## PROBLEM REQUIREMENTS:
Make an exact copy of the records, leaving out the images.

######

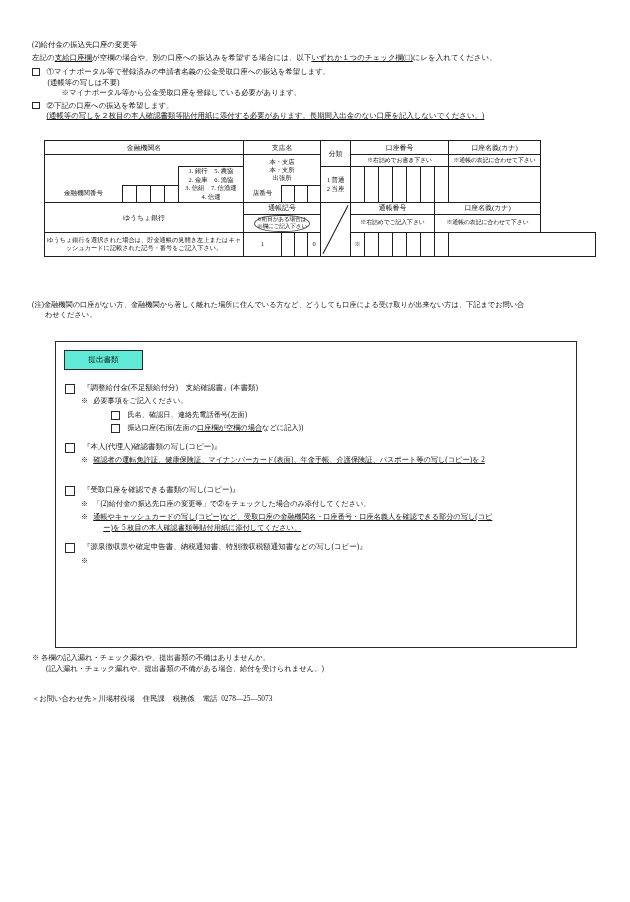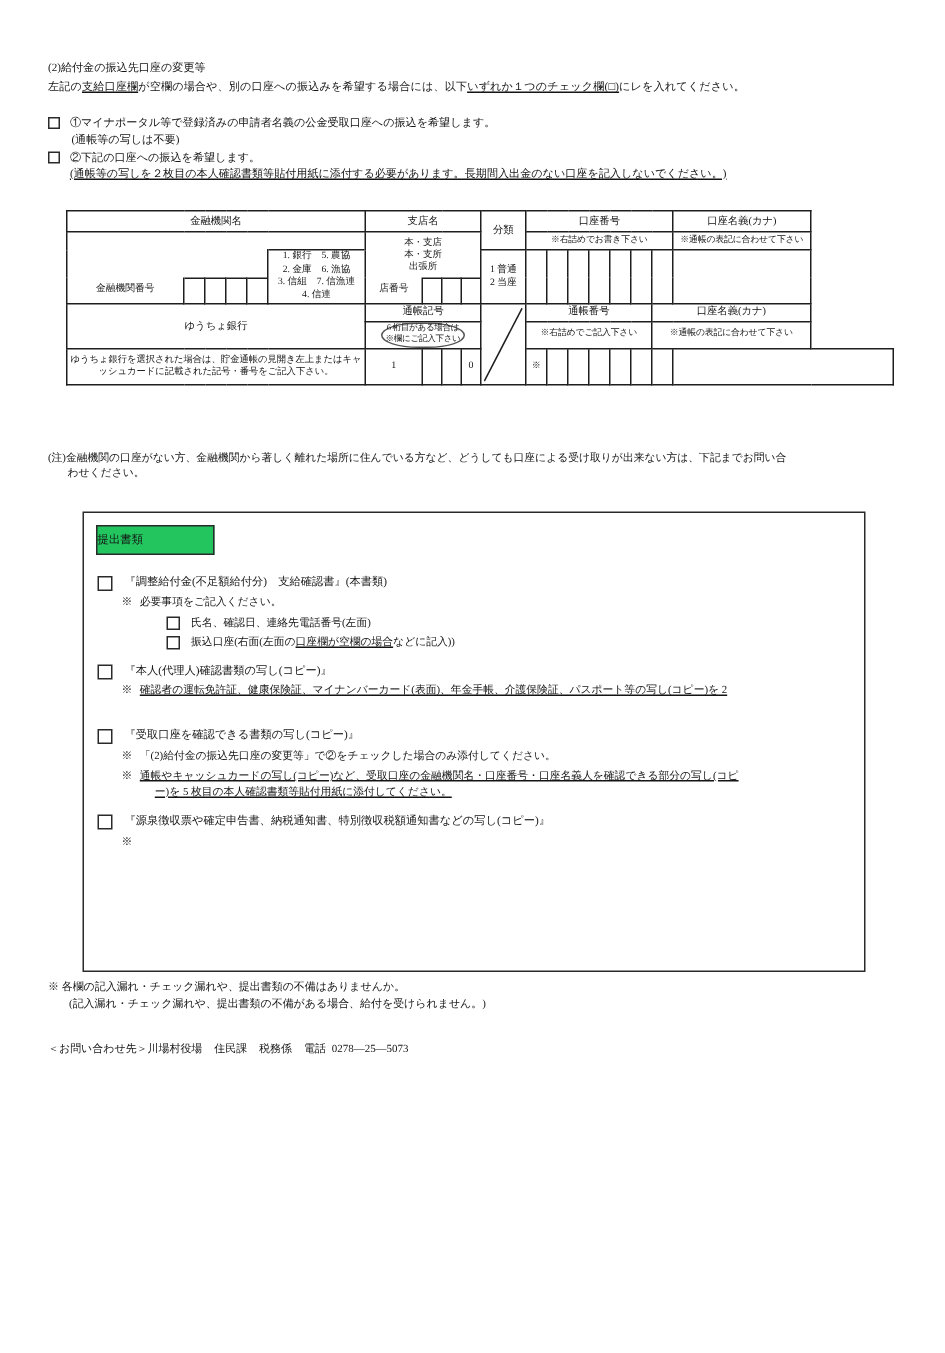"左記の支給口座欄が空欄の場合や、別の口座への振込みを希望する場合には、以下いずれ" .intro-lead { margin-bottom: 13px -> 3px }
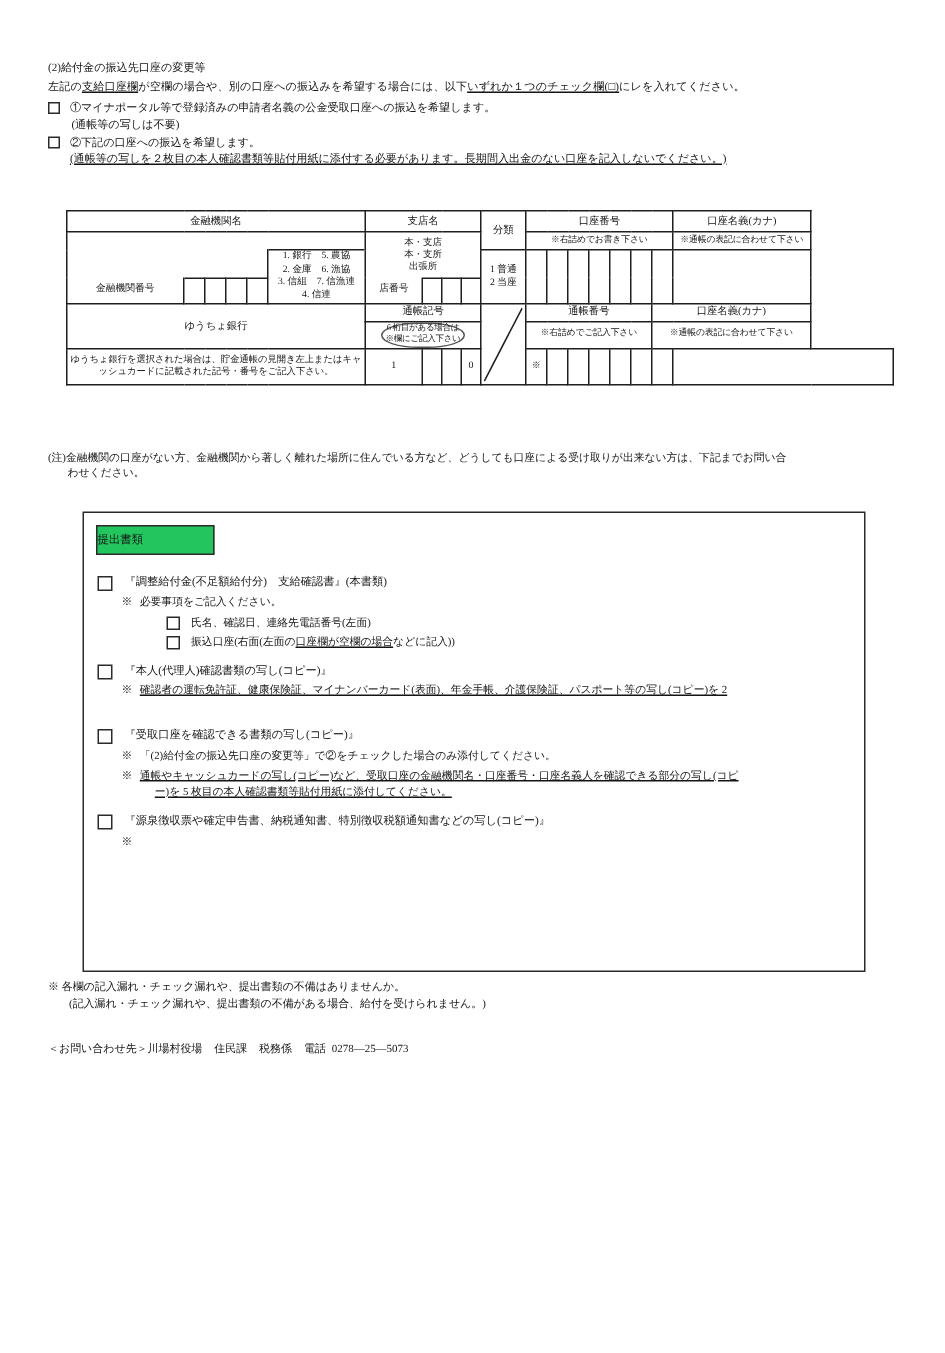"※マイナポータル等から公金受取口座を登録している必要があります。" div.opt-sub2 { html: none -> <div>※マイナポータル等から公金受取口座を登録している必要があります。</div> }
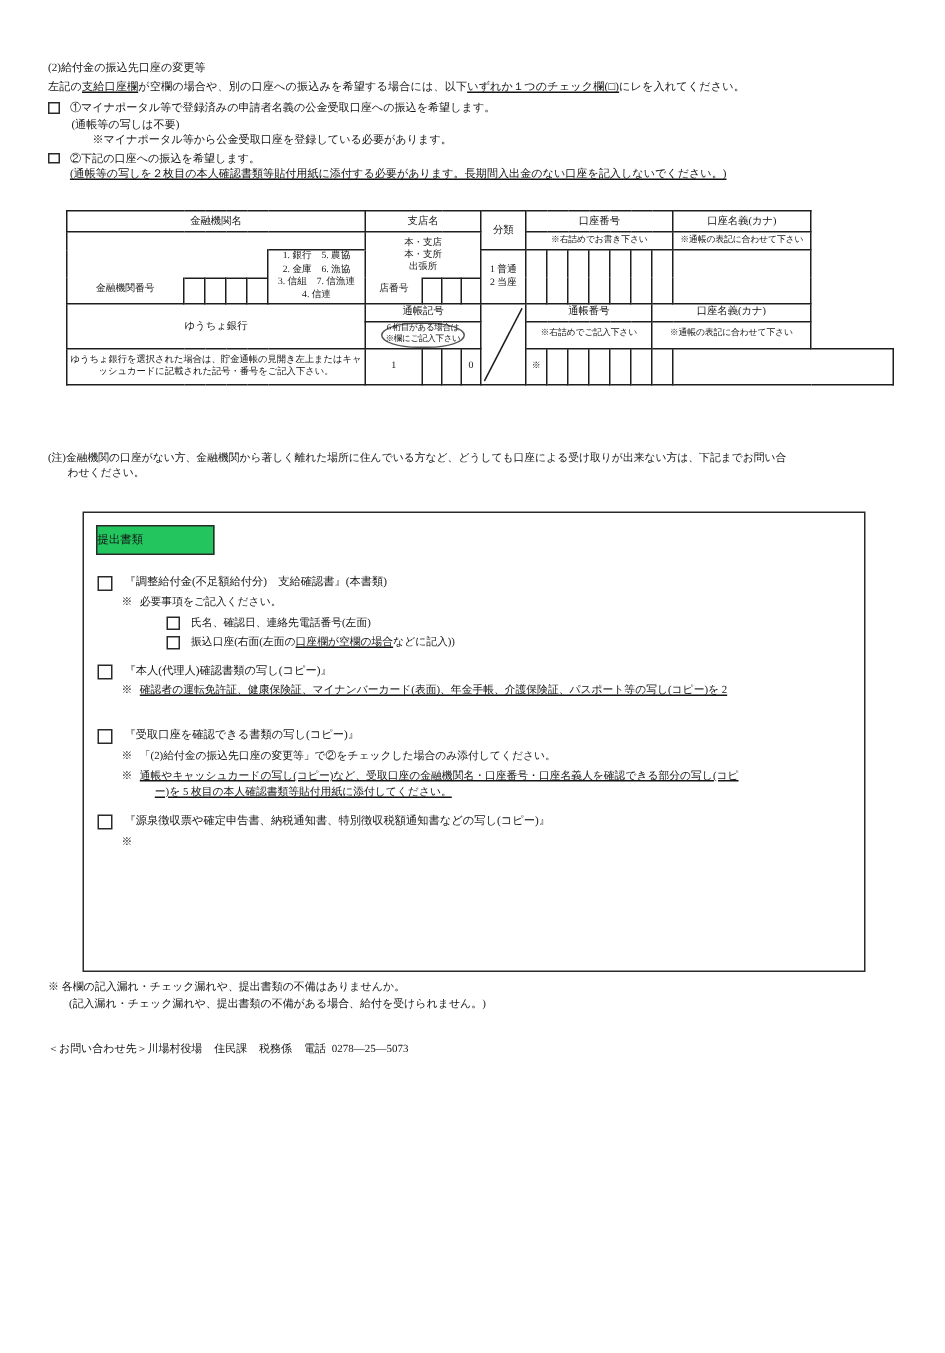"提出書類" .doc-tag { background: #22c55e -> #5eead4; text-align: none -> center }
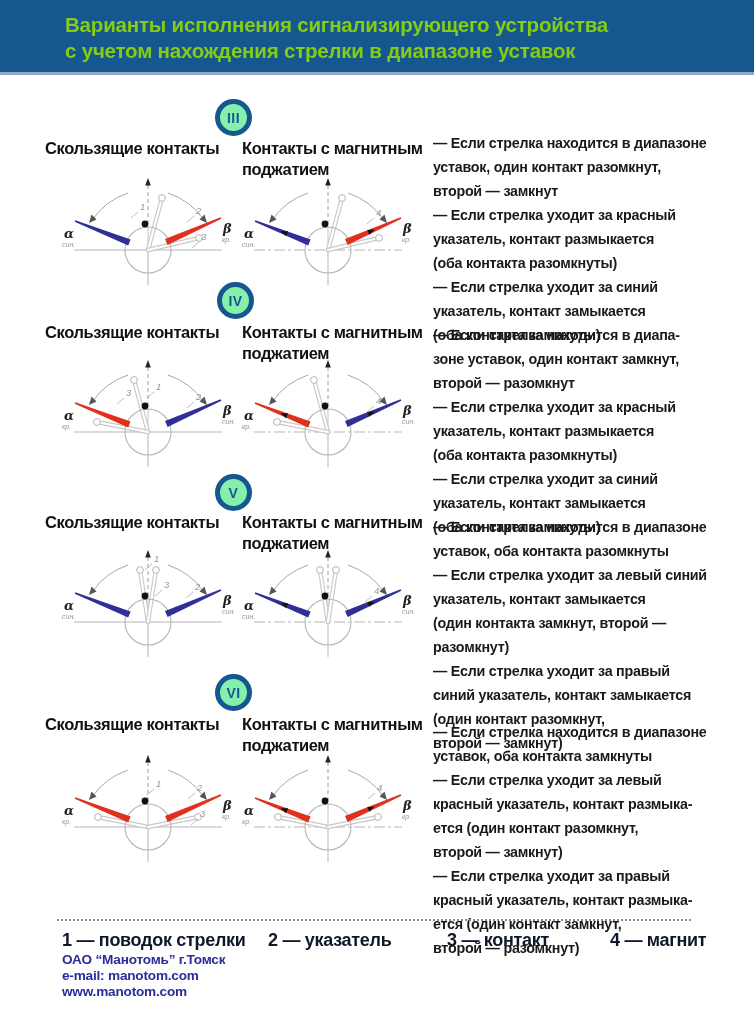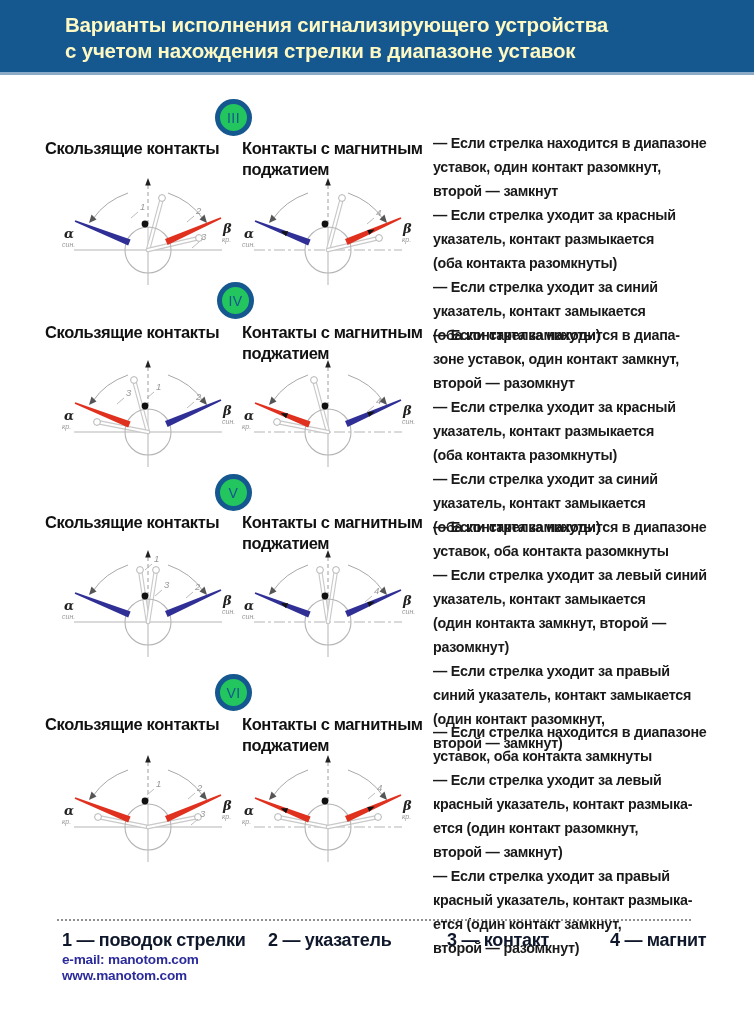"Варианты исполнения сигнализирующего" .header .title { color: #fef9c3 -> #84cc16 }
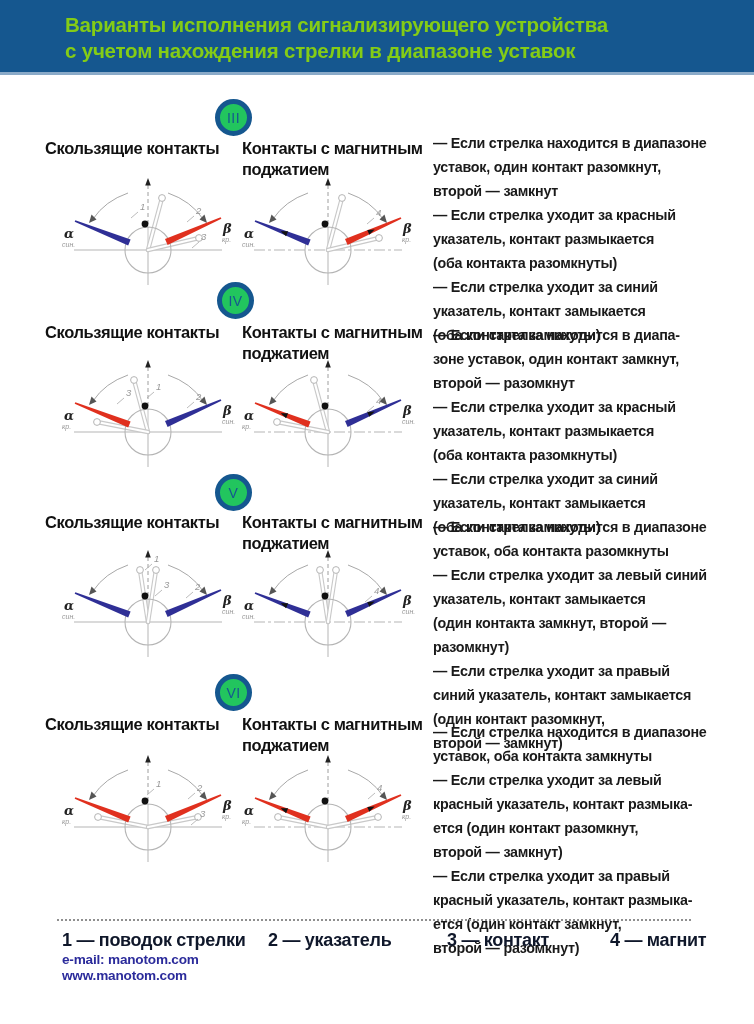"III" .badge { background: #22c55e -> #86efac; font-weight: normal -> bold }
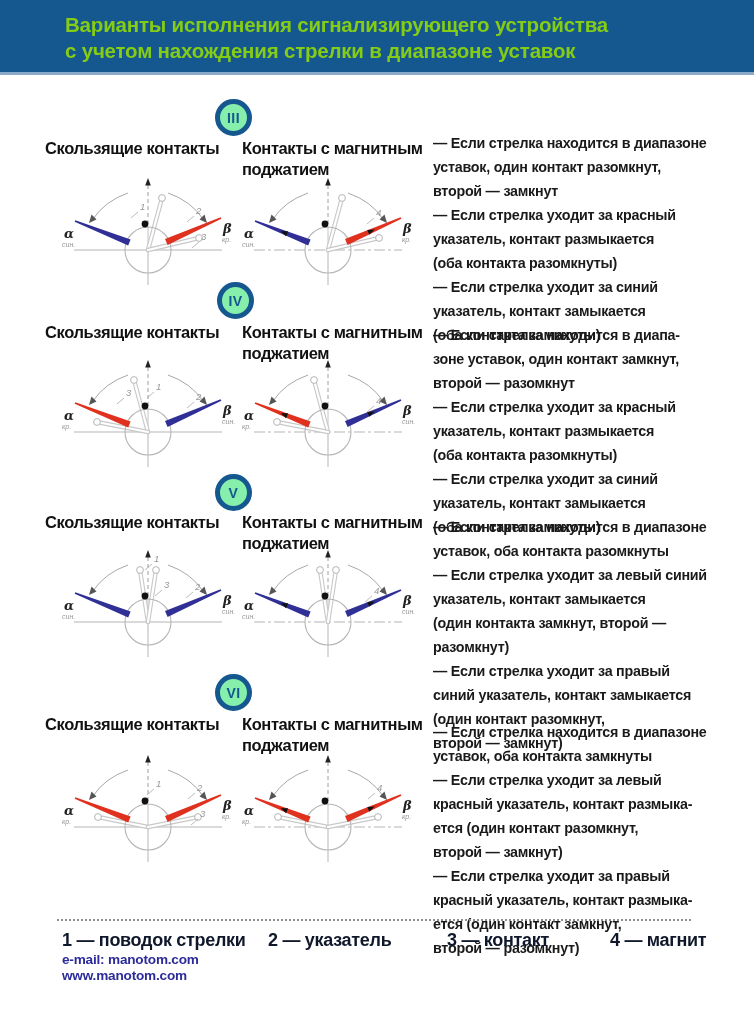"ОАО “Манотомь” г.Томск" div { html: none -> <div>ОАО “Манотомь” г.Томск</div> }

######

## RESULT OF THIS EXERCISE:
"左記の支給口座欄が空欄の場合や、別の口座への振込みを希望する場合には、以下いずれ" .intro-lead { margin-bottom: 13px -> 3px }
"※マイナポータル等から公金受取口座を登録している必要があります。" div.opt-sub2 { html: none -> <div>※マイナポータル等から公金受取口座を登録している必要があります。</div> }
"提出書類" .doc-tag { background: #22c55e -> #5eead4; text-align: none -> center }
"Варианты исполнения сигнализирующего" .header .title { color: #fef9c3 -> #84cc16 }
"III" .badge { background: #22c55e -> #86efac; font-weight: normal -> bold }
"ОАО “Манотомь” г.Томск" div { html: none -> <div>ОАО “Манотомь” г.Томск</div> }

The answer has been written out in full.